Aspen 'would miss Vonn's presence' if she races against men in Lake Louise downhill
Vail racer has never made a podium in annual Aspen Winternational
That preference is somewhat understandable given America’s most dominant female ski racer of all time has never won in Aspen but has owned Lake Louise, where she’s won 11 times. Vonn has some unpleasant memories from Aspen last season, finishing 12th in the GS and pulling out of the slalom with a sore back.
“Obviously we would love to see Lindsey race in Aspen,” Aspen Skiing Company spokesman Jeff Hanle said Wednesday. “She is the top female ski racer in the world and the fans here in Aspen and the race organizers would miss her presence. If she ends up going against the men, we will all be cheering for her, but we would rather see her on our course and on our podium.”
Vonn has never stood on a podium (top three) in Aspen, which typically only hosts slalom and GS races for the women during the only World Cup stop on American snow each season. Although she has won a few GS and slalom races elsewhere, Vonn is far more dominant in the speed events of downhill and super-G.

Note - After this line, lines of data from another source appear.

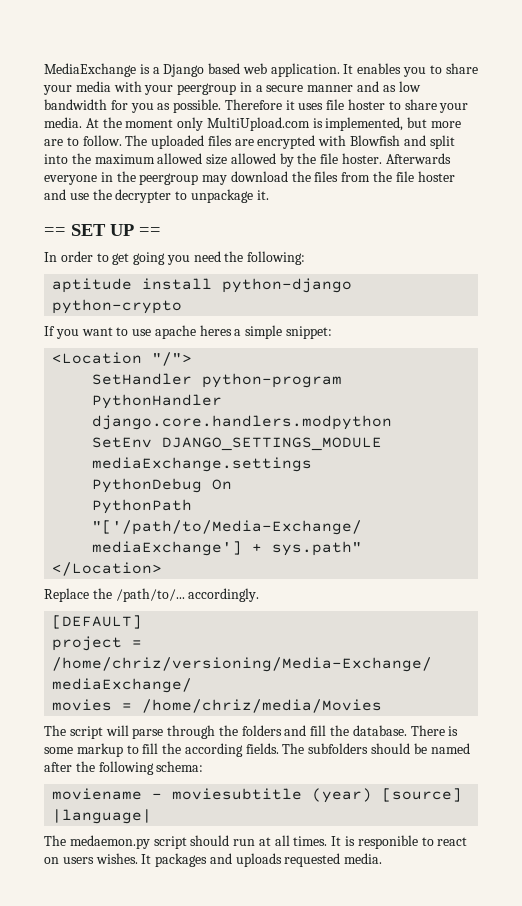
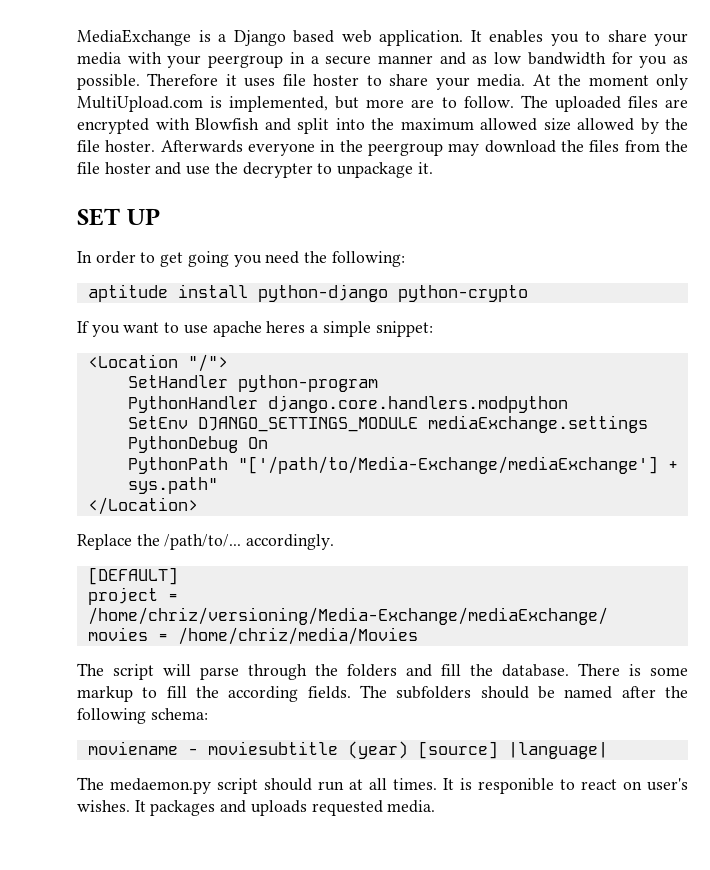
[44,227,66,236] == -> (433, 168) none
[139,227,161,236] == -> (160, 216) none
[62,857,94,864] users -> [647,778,688,791] user's

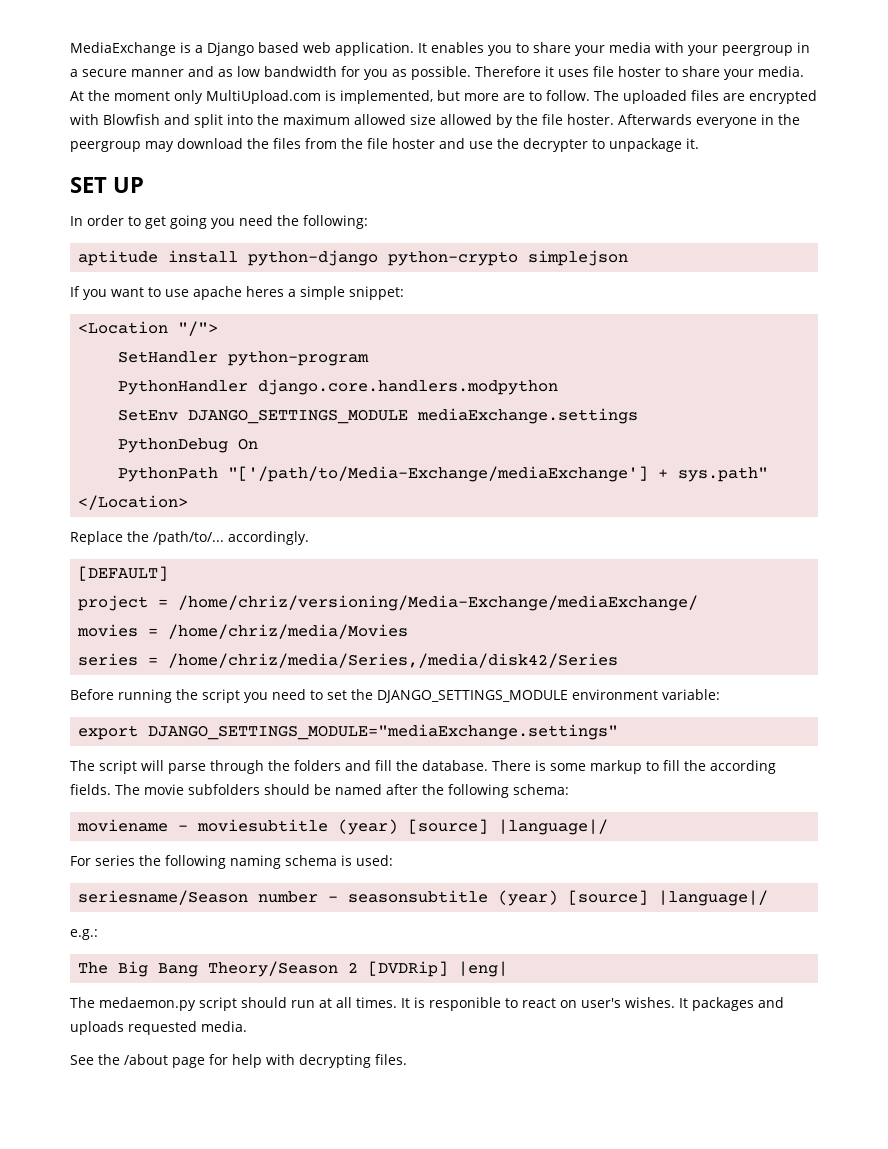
(528, 293) none -> [528,250,629,266] simplejson
(418, 636) none -> [78,653,619,668] [70,689,720,703] [78,724,619,740] // series = /home/chriz/media/Series,/media/disk42/Series // Before running the script you need to set the DJANGO_SETTINGS_MODULE environment variable: // export DJANGO_SETTINGS_MODULE="mediaExchange.settings"
(387, 691) none -> [144,784,184,795] movie
[507,742,608,759] |language| -> [498,819,609,835] [70,855,393,869] [78,890,769,906] [70,929,98,940] [78,961,509,977] |language|/ // For series the following naming schema is used: // seriesname/Season number - seasonsubtitle (year) [source] |language|/ // e.g.: // The Big Bang Theory/Season 2 [DVDRip] |eng|
(436, 806) none -> [70,1054,407,1068] // See the /about page for help with decrypting files.

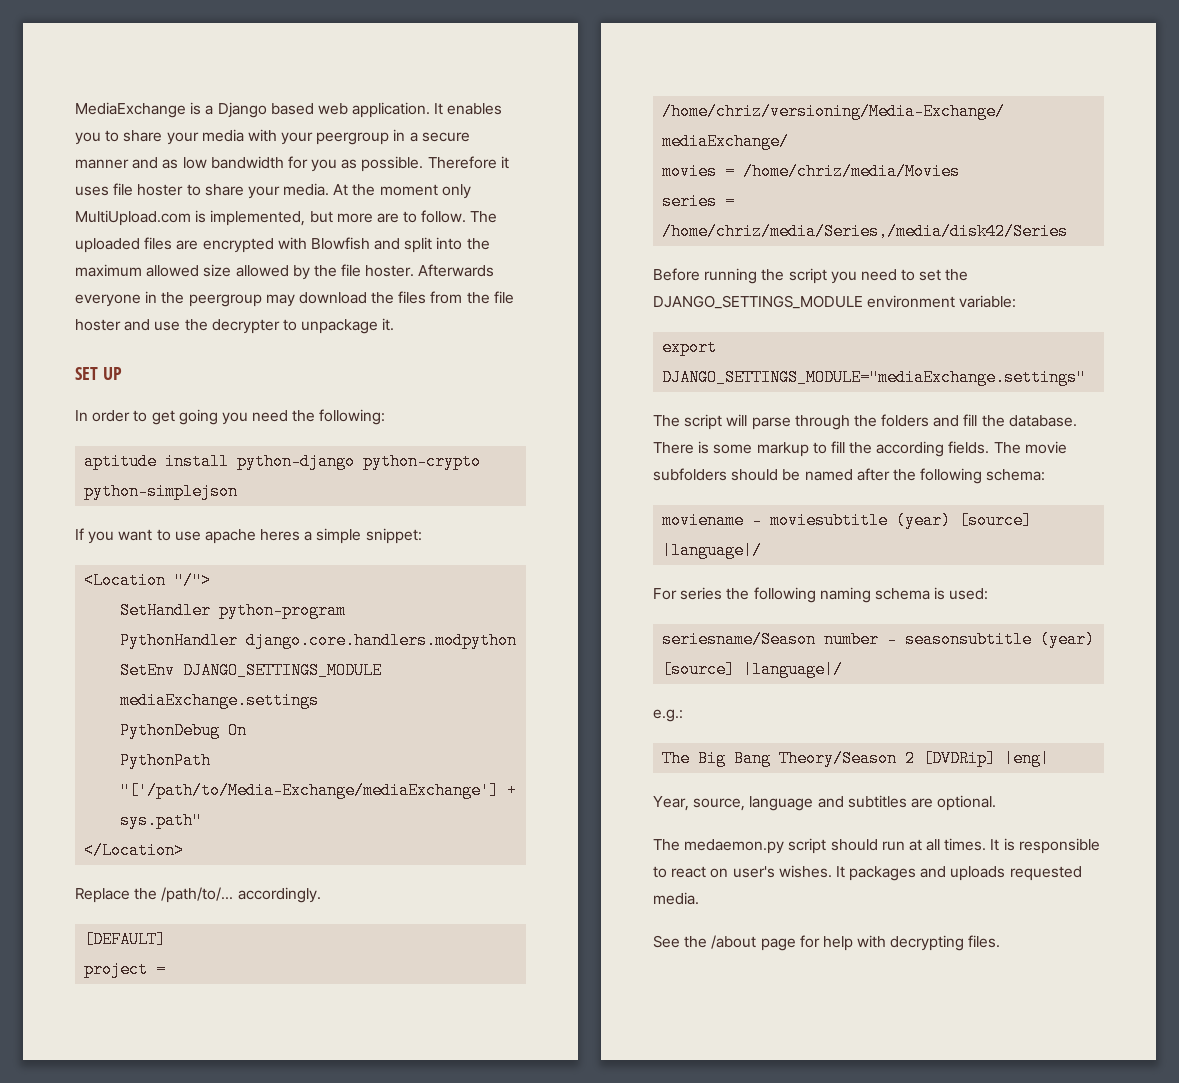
[528,250,629,266] simplejson -> [84,483,239,500] python-simplejson
(509, 969) none -> [653,795,997,811] // Year, source, language and subtitles are optional.
[429,997,501,1011] responible -> [1018,838,1100,854] responsible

Vonn raised eyebrows over the weekend when it was revealed she sent a letter to the International Ski Federation (FIS) requesting the opportunity to race against men in a World Cup downhill scheduled for Nov. 24 at Lake Louise – the same day as the women’s GS in Aspen.
A FIS official recently told Ski Racing Magazine that the organization would be open to Vonn racing against the men at Lake Louise but that she would then have to skip the women’s speed events at Lake Louise the following weekend because she would have an unfair training advantage in those races. Vonn did offer to forego training runs for the women’s races.

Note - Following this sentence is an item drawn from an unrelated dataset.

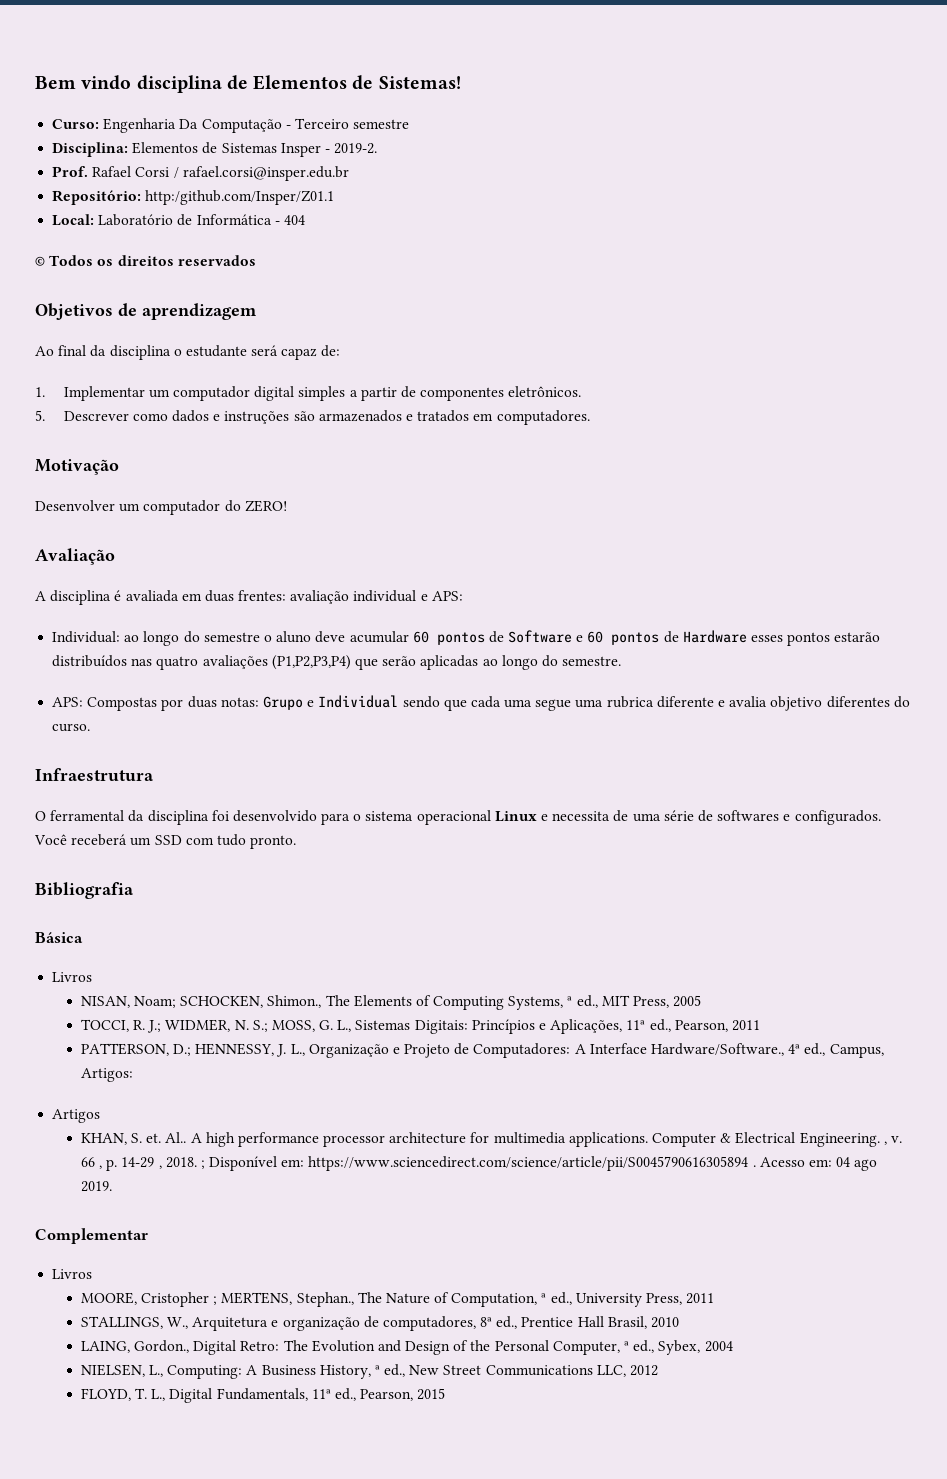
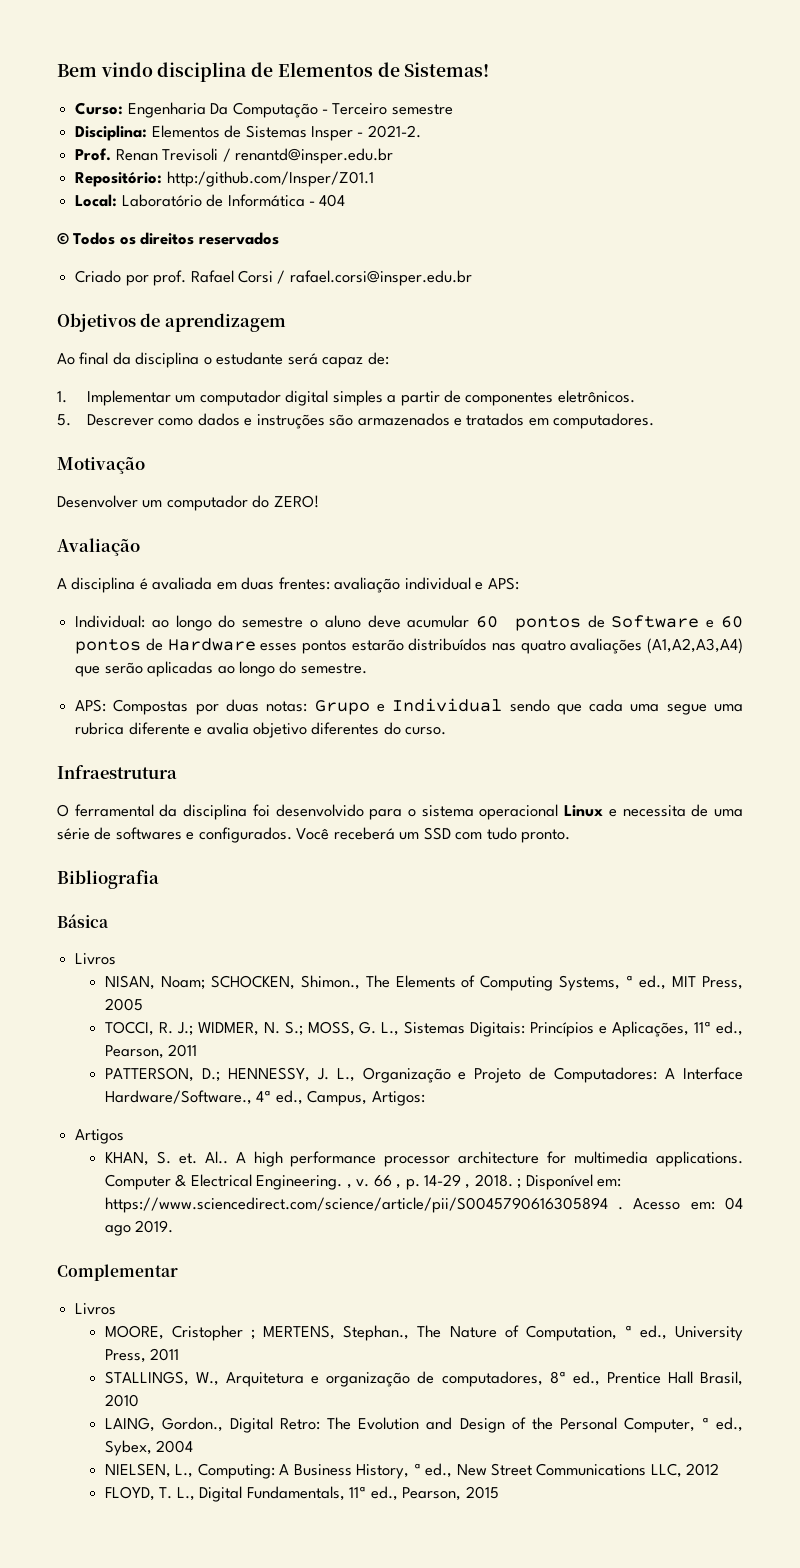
[334,143,378,154] 2019-2. -> [367,125,421,138] 2021-2.
[92,166,349,181] Rafael Corsi / rafael.corsi@insper.edu.br -> [115,148,393,164] Renan Trevisoli / renantd@insper.edu.br
(256, 260) none -> [75,270,472,286] // Criado por prof. Rafael Corsi / rafael.corsi@insper.edu.br
[271,655,351,670] (P1,P2,P3,P4) -> [647,638,744,654] (A1,A2,A3,A4)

She told the New York Times that she wouldn’t race against the men at Lake Louise if it meant missing the women’s races there the next weekend.
“There’s two downhill races and a super-G, so for the downhill title, for the overall title, those are very important races for me and I wouldn’t want to jeopardize that,” the defending overall World Cup champion told the Times.
Each win in a World Cup race is worth 100 points, and an overall champion is crowned each season for accumulating the most points. Vonn is a four-time overall champion – two shy of tying the record – and last season nearly broke the men’s season point record of 2,000 set by Hermann Maier in 2000. She wound up just short with 1,980 points – a new women’s record.
In order to race against men, Vonn needs the United States Ski and Snowboard Association (USSA) to formally make a request to the FIS Council, which would then make decision at its next meeting Nov. 3-4. And that apparently hasn’t happened yet.
“Nothing new to report here,” U.S. Ski Team spokesman Doug Haney said Wednesday, pointing to a USSA statement issued over the weekend. “We greatly respect Lindsey for her accomplishments as well as her interest in this new challenge. But we have not yet had an opportunity to formally discuss it with Lindsey and FIS.”
Vonn has tallied 11 of her U.S. record 53 World Cup wins at Lake Louise, including nine downhill victories and two super-G wins. Last season Vonn won on a traditional men’s course on Beaver Creek’s Birds of Prey super-G track, “skiing like a guy” en route to her first victory on U.S. snow. But that was against other women. She told the Times, “I’d like to have one chance in my life to race against [the men].”
Just prior to that Beaver Creek race last season, Vonn was 12th in a GS in Aspen in which teammate Julia Mancuso finished third – a rare American podium there. Vonn then pulled out of the slalom the next day with a sore back and announced she was seeking a divorce from her husband and coach Thomas Vonn.
Lindsey Vonn needs just three wins this season to overtake Switzerland’s Vreni Schneider (55 victories) as the second-most successful female ski racer of all time. The women’s career record for wins (62) was set by Austria’s Annemarie Moser-Proell in the 1970s.
Of Vonn’s 53 wins, only four have come in the tech events of slalom (Levi in 2008 and Garmisch in 2009) and GS (Soelden in 2011 and Are in 2012).
Vonn’s counterpart on the U.S. men’s side is Bode Miller, the most successful America man ever with 33 wins – nine of which have come in GS (including one on the Birds of Prey in Beaver Creek) and five of which have come in slalom. Vonn and Miller head-to-head in a downhill might draw ratings, but some analysts say she would lose to most of the men by three or four seconds.
Miller, however, is still a bit gimpy this fall after micro-fracture surgery on his left knee in Vail last March ended his 2011-12 World Cup season. He had the knee surgically checked out late last month after getting on skis in Portillo, Chile, and proclaimed, “Things are looking good in there.” But it remains unclear if he’ll be able to race in the World Cup opener in Soelden, Austria, Oct. 27-28.
“Bode is headed to Europe next week and will be training in Soelden, but we haven't set a timetable for his return to competition,” Haney said.
Miller married professional volleyball player Morgan Beck on a boat in San Diego over the weekend.